**ACTIVITY**: Among the entries below, only the lines starting at the one with "total: 1404.48 -> 1354.48" and ending at the one with "subtotal: 268.00 -> 168.00", both included, are to be printed exactly.
•••
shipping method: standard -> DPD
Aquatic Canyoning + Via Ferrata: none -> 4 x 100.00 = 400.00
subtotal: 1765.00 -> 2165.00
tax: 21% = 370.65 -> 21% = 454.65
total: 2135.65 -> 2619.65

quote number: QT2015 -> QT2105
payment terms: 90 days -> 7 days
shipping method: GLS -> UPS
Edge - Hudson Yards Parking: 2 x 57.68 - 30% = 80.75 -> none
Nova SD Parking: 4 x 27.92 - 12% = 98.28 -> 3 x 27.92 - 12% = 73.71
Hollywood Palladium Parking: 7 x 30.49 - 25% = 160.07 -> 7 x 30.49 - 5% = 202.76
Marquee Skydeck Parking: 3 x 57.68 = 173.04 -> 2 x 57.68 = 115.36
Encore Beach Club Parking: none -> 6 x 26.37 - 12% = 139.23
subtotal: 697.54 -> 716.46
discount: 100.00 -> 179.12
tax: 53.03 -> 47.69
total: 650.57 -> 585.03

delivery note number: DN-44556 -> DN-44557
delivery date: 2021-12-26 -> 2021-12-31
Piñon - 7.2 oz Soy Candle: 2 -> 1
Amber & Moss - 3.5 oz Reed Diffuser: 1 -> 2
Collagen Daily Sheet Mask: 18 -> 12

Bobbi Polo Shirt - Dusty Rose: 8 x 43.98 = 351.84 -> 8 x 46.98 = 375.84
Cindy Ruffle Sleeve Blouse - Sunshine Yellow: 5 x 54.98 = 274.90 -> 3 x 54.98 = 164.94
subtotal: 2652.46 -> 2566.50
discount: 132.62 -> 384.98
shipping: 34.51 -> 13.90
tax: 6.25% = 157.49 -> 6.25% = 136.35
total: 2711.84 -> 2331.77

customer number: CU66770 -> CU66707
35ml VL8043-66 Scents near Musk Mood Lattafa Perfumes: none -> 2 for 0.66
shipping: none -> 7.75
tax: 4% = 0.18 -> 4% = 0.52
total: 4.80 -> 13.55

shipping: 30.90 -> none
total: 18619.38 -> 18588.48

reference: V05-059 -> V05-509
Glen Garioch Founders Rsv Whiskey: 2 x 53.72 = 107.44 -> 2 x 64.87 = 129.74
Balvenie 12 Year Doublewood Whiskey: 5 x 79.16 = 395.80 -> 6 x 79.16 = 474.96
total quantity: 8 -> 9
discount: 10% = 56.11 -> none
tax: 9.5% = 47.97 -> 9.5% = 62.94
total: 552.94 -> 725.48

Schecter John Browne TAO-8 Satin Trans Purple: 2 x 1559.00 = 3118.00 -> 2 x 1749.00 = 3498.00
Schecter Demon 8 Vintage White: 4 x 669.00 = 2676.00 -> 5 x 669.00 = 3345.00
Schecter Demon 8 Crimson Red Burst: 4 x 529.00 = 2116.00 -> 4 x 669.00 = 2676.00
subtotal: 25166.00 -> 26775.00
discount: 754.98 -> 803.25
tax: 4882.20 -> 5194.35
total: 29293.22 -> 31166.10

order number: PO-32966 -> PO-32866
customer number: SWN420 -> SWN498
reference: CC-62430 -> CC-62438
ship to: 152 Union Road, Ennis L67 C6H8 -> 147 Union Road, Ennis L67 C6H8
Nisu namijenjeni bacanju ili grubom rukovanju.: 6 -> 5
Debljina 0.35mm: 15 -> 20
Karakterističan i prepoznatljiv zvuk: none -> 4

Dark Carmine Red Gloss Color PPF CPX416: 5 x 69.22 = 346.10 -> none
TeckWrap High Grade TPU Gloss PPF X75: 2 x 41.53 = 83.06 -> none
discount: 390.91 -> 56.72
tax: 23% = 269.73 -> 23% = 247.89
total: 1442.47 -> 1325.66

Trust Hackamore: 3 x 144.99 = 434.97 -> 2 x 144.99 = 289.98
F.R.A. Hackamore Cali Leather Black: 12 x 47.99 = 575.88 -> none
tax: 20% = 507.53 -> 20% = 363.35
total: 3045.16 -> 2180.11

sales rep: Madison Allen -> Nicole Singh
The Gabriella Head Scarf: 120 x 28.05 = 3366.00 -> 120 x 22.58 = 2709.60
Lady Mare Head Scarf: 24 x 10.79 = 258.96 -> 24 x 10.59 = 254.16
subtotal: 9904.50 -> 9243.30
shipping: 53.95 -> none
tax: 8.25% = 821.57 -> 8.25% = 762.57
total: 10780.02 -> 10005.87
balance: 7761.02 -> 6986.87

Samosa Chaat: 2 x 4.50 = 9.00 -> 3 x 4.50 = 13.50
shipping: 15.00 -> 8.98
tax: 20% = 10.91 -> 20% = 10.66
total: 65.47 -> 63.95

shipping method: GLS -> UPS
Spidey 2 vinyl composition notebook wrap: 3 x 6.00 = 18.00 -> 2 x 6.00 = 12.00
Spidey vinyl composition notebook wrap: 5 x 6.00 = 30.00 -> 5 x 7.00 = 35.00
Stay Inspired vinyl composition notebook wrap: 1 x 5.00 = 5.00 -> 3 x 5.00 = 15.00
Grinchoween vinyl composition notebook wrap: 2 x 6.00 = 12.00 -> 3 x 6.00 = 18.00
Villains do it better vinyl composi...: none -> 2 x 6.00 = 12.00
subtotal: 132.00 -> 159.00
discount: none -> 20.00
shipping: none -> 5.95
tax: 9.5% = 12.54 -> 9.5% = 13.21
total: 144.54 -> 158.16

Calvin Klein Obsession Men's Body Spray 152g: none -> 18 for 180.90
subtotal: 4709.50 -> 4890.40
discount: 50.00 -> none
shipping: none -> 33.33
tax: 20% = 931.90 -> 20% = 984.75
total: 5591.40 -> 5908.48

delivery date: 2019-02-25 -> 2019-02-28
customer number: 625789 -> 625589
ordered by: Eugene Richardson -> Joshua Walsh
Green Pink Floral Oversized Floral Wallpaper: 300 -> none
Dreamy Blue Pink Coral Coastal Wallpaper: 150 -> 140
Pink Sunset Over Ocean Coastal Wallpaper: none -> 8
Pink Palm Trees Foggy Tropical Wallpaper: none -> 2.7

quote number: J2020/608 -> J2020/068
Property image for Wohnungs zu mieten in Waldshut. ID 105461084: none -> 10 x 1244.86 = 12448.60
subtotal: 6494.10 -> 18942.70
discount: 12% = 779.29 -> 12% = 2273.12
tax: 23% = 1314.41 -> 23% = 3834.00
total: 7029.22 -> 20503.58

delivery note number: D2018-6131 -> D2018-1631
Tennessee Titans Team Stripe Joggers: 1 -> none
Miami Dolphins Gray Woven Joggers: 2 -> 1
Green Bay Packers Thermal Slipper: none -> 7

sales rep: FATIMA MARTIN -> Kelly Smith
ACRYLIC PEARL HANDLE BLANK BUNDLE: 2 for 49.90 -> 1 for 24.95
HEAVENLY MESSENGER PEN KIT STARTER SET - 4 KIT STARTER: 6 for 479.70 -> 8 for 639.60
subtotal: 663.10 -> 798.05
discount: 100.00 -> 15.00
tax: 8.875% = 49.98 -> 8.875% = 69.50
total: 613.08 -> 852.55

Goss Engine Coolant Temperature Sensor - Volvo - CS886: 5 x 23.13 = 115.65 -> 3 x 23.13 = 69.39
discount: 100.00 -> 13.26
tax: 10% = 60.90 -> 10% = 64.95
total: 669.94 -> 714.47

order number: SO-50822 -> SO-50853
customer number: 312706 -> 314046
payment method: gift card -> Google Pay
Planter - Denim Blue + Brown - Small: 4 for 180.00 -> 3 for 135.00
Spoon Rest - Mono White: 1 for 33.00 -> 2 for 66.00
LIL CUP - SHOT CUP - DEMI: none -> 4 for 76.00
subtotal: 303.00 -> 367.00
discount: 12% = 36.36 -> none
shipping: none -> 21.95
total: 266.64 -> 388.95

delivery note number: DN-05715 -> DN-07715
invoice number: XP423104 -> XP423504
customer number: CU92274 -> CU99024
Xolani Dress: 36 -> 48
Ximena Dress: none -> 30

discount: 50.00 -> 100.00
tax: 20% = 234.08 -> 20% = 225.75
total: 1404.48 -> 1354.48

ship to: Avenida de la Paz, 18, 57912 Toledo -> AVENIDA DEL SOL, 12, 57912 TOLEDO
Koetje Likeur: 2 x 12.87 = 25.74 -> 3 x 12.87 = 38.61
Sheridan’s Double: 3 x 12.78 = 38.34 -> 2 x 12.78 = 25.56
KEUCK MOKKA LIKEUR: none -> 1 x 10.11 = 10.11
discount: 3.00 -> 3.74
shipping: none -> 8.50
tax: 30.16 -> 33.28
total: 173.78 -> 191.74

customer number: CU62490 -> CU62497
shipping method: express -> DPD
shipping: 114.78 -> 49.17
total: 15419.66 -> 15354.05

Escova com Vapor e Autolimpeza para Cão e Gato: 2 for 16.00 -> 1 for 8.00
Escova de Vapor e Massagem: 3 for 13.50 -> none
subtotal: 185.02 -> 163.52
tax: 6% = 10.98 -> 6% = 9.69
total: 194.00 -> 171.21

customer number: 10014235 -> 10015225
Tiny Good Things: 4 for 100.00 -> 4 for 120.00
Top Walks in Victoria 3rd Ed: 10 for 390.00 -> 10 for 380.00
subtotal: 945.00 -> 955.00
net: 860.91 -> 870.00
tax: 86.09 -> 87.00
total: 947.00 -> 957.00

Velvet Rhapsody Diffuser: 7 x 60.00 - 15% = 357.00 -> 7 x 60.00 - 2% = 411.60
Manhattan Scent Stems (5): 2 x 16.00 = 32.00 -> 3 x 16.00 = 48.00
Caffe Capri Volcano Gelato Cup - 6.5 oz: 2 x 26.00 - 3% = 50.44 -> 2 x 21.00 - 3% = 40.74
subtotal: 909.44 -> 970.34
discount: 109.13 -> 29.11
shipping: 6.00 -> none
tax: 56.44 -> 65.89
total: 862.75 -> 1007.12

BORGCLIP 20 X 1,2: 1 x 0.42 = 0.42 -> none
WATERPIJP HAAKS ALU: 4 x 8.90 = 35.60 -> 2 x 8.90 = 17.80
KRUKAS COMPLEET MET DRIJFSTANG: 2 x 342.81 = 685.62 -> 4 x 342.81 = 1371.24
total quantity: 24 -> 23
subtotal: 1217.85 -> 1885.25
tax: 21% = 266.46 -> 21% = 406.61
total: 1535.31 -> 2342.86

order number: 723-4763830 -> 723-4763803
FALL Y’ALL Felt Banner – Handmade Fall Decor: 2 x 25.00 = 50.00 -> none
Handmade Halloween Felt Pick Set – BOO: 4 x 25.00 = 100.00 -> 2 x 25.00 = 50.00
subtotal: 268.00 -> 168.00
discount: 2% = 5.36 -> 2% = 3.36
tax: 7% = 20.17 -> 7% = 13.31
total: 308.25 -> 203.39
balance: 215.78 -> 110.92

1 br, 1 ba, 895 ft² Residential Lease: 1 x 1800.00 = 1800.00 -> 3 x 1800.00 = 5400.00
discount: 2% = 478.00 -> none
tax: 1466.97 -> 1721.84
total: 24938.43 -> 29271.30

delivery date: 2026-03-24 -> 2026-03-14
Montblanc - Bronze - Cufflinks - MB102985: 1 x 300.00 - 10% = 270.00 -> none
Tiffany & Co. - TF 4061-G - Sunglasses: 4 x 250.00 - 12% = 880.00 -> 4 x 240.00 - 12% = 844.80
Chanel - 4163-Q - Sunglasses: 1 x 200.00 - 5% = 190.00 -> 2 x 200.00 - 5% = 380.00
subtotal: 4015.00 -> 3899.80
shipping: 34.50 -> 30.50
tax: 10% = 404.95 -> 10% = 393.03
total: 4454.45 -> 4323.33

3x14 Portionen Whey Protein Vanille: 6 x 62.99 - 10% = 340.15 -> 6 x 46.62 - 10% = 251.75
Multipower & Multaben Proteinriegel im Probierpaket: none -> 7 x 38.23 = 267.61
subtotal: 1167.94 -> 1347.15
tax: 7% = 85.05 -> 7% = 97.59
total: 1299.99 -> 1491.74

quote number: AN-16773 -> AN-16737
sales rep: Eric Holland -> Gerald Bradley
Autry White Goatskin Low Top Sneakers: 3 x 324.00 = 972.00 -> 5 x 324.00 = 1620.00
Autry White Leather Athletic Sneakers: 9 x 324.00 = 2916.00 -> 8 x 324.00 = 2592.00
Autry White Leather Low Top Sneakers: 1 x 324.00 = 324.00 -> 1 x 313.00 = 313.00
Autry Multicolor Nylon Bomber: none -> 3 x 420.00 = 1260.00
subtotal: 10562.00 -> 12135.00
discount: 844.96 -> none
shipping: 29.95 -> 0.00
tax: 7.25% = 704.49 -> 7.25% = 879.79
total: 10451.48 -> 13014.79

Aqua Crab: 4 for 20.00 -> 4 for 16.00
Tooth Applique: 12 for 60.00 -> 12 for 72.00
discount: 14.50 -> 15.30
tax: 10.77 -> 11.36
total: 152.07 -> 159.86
•••
**SOLUTION TO THIS PROBLEM**:
total: 1404.48 -> 1354.48

ship to: Avenida de la Paz, 18, 57912 Toledo -> AVENIDA DEL SOL, 12, 57912 TOLEDO
Koetje Likeur: 2 x 12.87 = 25.74 -> 3 x 12.87 = 38.61
Sheridan’s Double: 3 x 12.78 = 38.34 -> 2 x 12.78 = 25.56
KEUCK MOKKA LIKEUR: none -> 1 x 10.11 = 10.11
discount: 3.00 -> 3.74
shipping: none -> 8.50
tax: 30.16 -> 33.28
total: 173.78 -> 191.74

customer number: CU62490 -> CU62497
shipping method: express -> DPD
shipping: 114.78 -> 49.17
total: 15419.66 -> 15354.05

Escova com Vapor e Autolimpeza para Cão e Gato: 2 for 16.00 -> 1 for 8.00
Escova de Vapor e Massagem: 3 for 13.50 -> none
subtotal: 185.02 -> 163.52
tax: 6% = 10.98 -> 6% = 9.69
total: 194.00 -> 171.21

customer number: 10014235 -> 10015225
Tiny Good Things: 4 for 100.00 -> 4 for 120.00
Top Walks in Victoria 3rd Ed: 10 for 390.00 -> 10 for 380.00
subtotal: 945.00 -> 955.00
net: 860.91 -> 870.00
tax: 86.09 -> 87.00
total: 947.00 -> 957.00

Velvet Rhapsody Diffuser: 7 x 60.00 - 15% = 357.00 -> 7 x 60.00 - 2% = 411.60
Manhattan Scent Stems (5): 2 x 16.00 = 32.00 -> 3 x 16.00 = 48.00
Caffe Capri Volcano Gelato Cup - 6.5 oz: 2 x 26.00 - 3% = 50.44 -> 2 x 21.00 - 3% = 40.74
subtotal: 909.44 -> 970.34
discount: 109.13 -> 29.11
shipping: 6.00 -> none
tax: 56.44 -> 65.89
total: 862.75 -> 1007.12

BORGCLIP 20 X 1,2: 1 x 0.42 = 0.42 -> none
WATERPIJP HAAKS ALU: 4 x 8.90 = 35.60 -> 2 x 8.90 = 17.80
KRUKAS COMPLEET MET DRIJFSTANG: 2 x 342.81 = 685.62 -> 4 x 342.81 = 1371.24
total quantity: 24 -> 23
subtotal: 1217.85 -> 1885.25
tax: 21% = 266.46 -> 21% = 406.61
total: 1535.31 -> 2342.86

order number: 723-4763830 -> 723-4763803
FALL Y’ALL Felt Banner – Handmade Fall Decor: 2 x 25.00 = 50.00 -> none
Handmade Halloween Felt Pick Set – BOO: 4 x 25.00 = 100.00 -> 2 x 25.00 = 50.00
subtotal: 268.00 -> 168.00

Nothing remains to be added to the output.